The North London Literary Festival was an annual event held at Middlesex University and the surrounding areas of North London. The event was student-led in order for them to gain key experience, and the festival was free to access for students and the public. It ran from 2013 to 2015, as a three-day event.

==History==
Running annually since 1996, the festival aims to celebrate literary works through pop-up readings by students around North London, as well as guest speakers and workshops at the Hendon campus of Middlesex University.

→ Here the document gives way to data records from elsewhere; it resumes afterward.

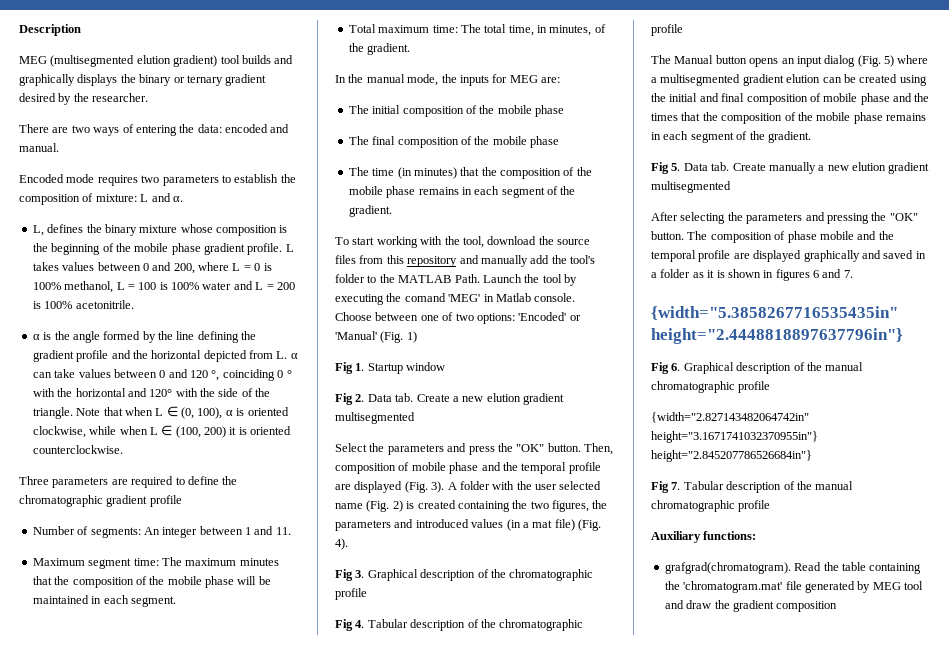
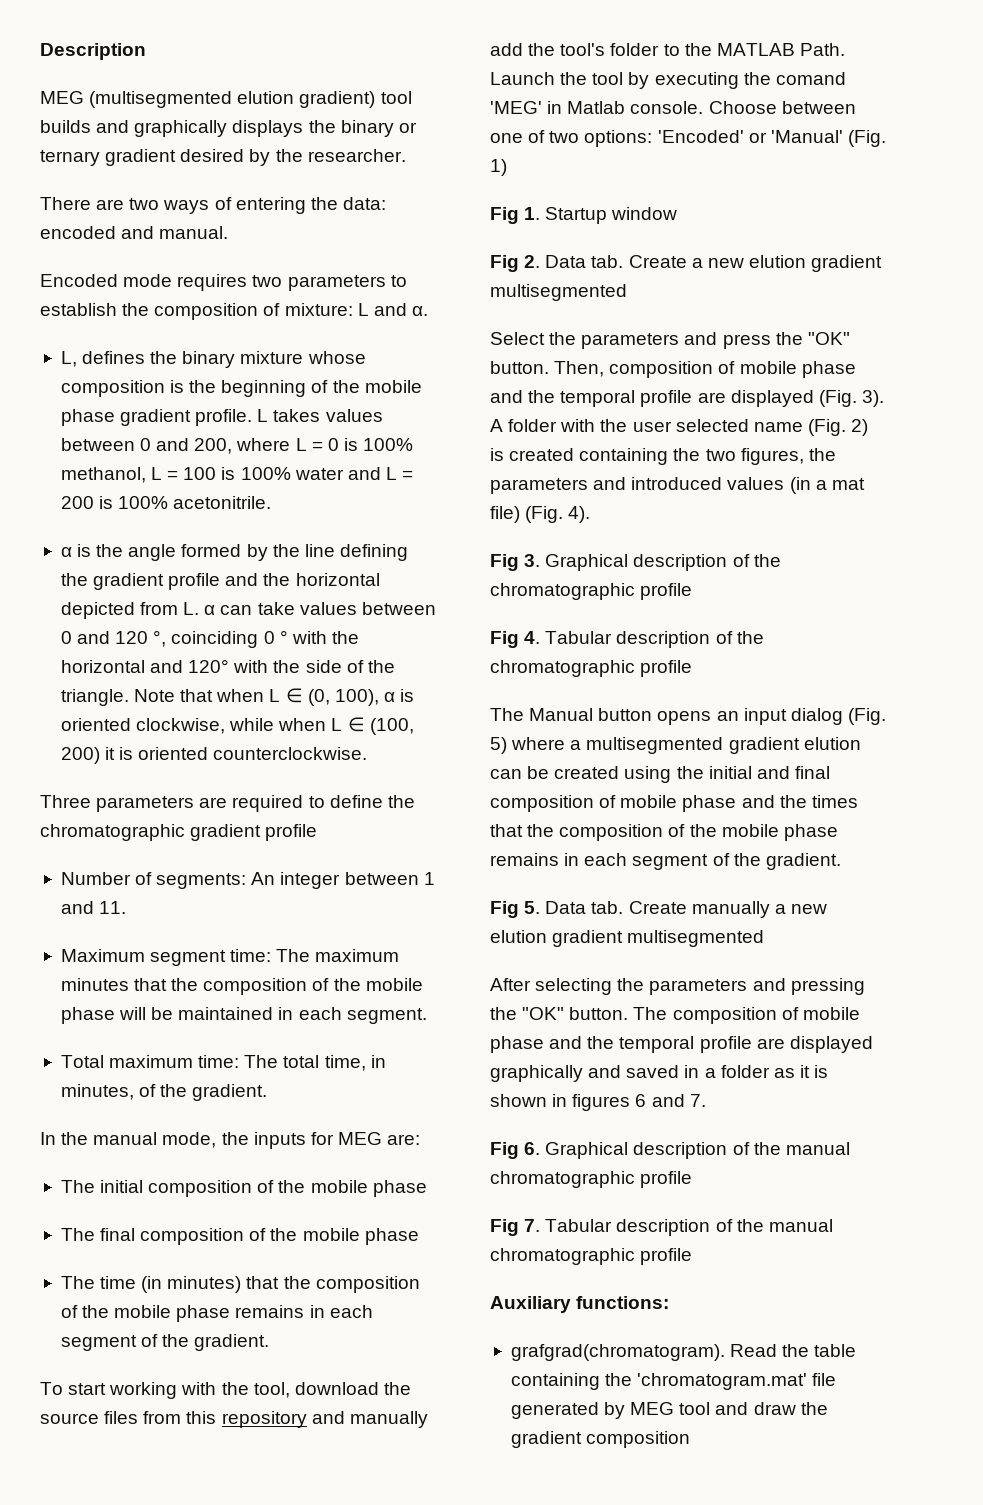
- The composition of phase mobile and the temporal profile are displayed graphically and saved in a folder as it is shown in figures 6 and 7.
+ The composition of mobile phase and the temporal profile are displayed graphically and saved in a folder as it is shown in figures 6 and 7.
- {width="5.3858267716535435in" height="2.4448818897637796in"}
- {width="2.827143482064742in" height="3.1671741032370955in"} height="2.845207786526684in"}

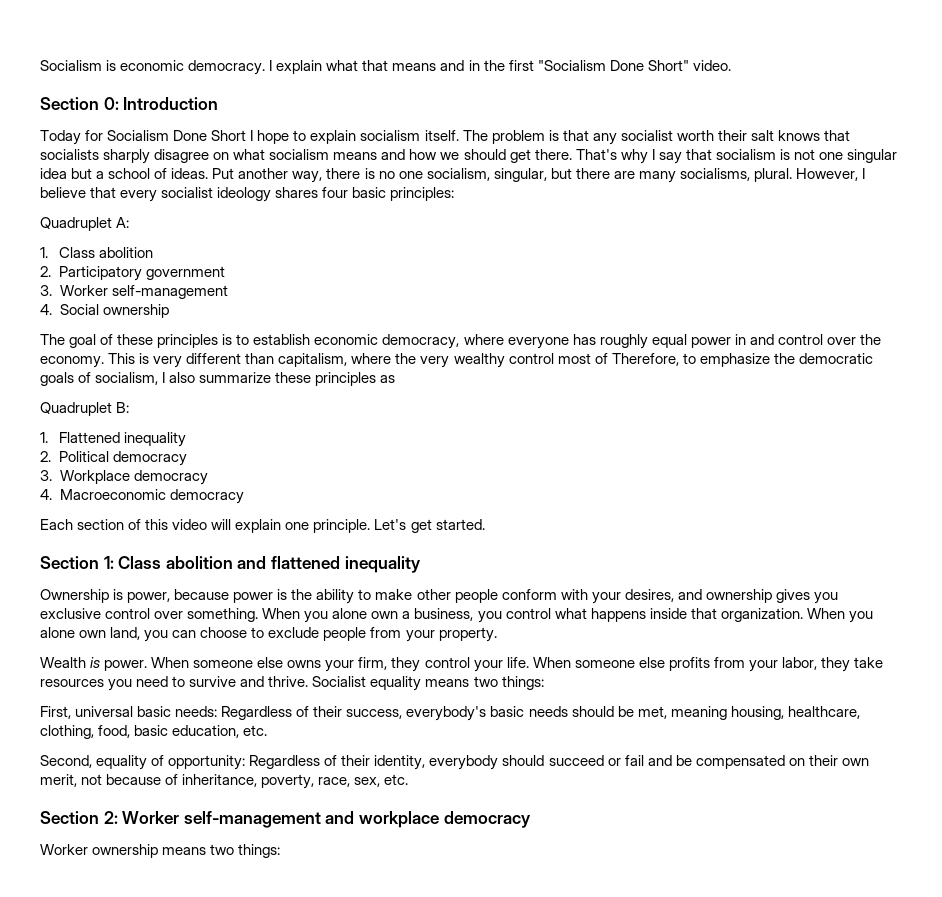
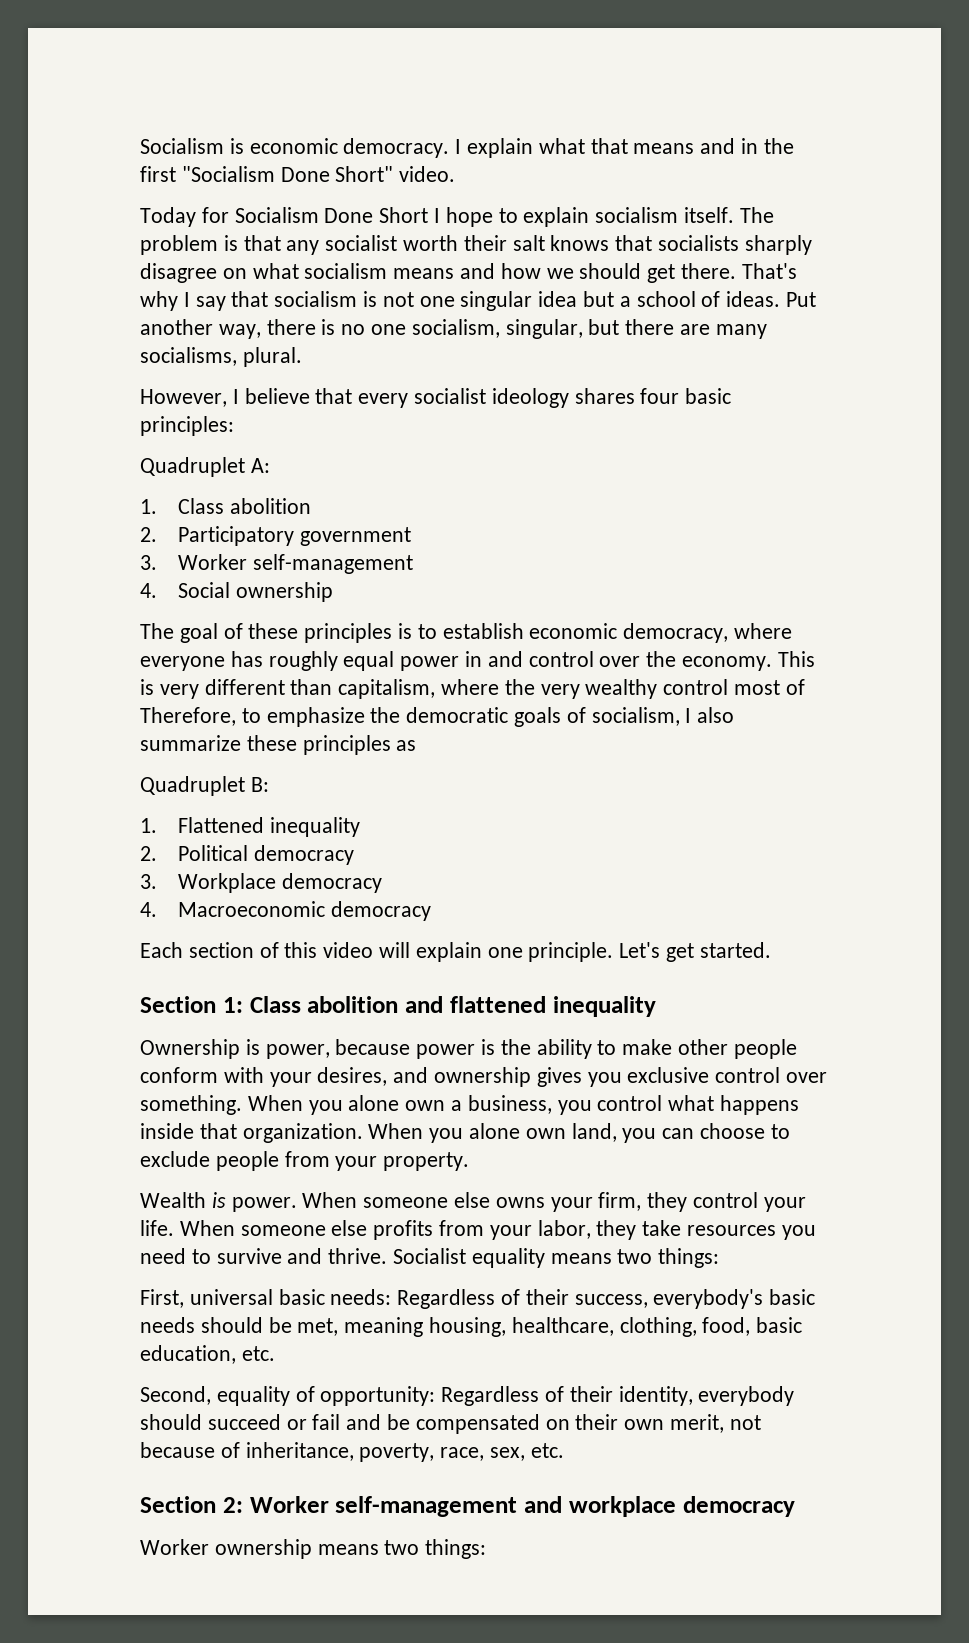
- Section 0: Introduction
- Put another way, there is no one socialism, singular, but there are many socialisms, plural. However, I believe that every socialist ideology shares four basic principles:
+ Put another way, there is no one socialism, singular, but there are many socialisms, plural.
+ However, I believe that every socialist ideology shares four basic principles:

The event was founded by novelist Sue Gee, but was student-led in order for them to gain key experience, and the festival was free to access for students and the public.

The festival is not associated with the North London Book Fest, which was established at Alexandra Palace in 2024.

==Speakers==
Previous speakers include Justin Cartwright, Philip Hensher, A. L. Kennedy, Linton Kwesi Johnson, Andrea Levy, Andrew Motion, Jan Pieńkowski, David Puttnam and Fay Weldon.

Notable speakers include: David Nicholls, author of One Day (2009) and Galaxy Book of the Year winner, in 2014, Dame Professor Carol Ann Duffy in 2015. In 2013, the festival secured a reading from horror novelist, James Herbert. Noted as a ‘rare appearance’, Herbert was set to discuss his latest work but unexpectedly died before the event.

The main three-day event is held in late March or early April each year. Aside from a number of notable speakers, the festival typically included fiction and screen writing workshops, book signings and competitions.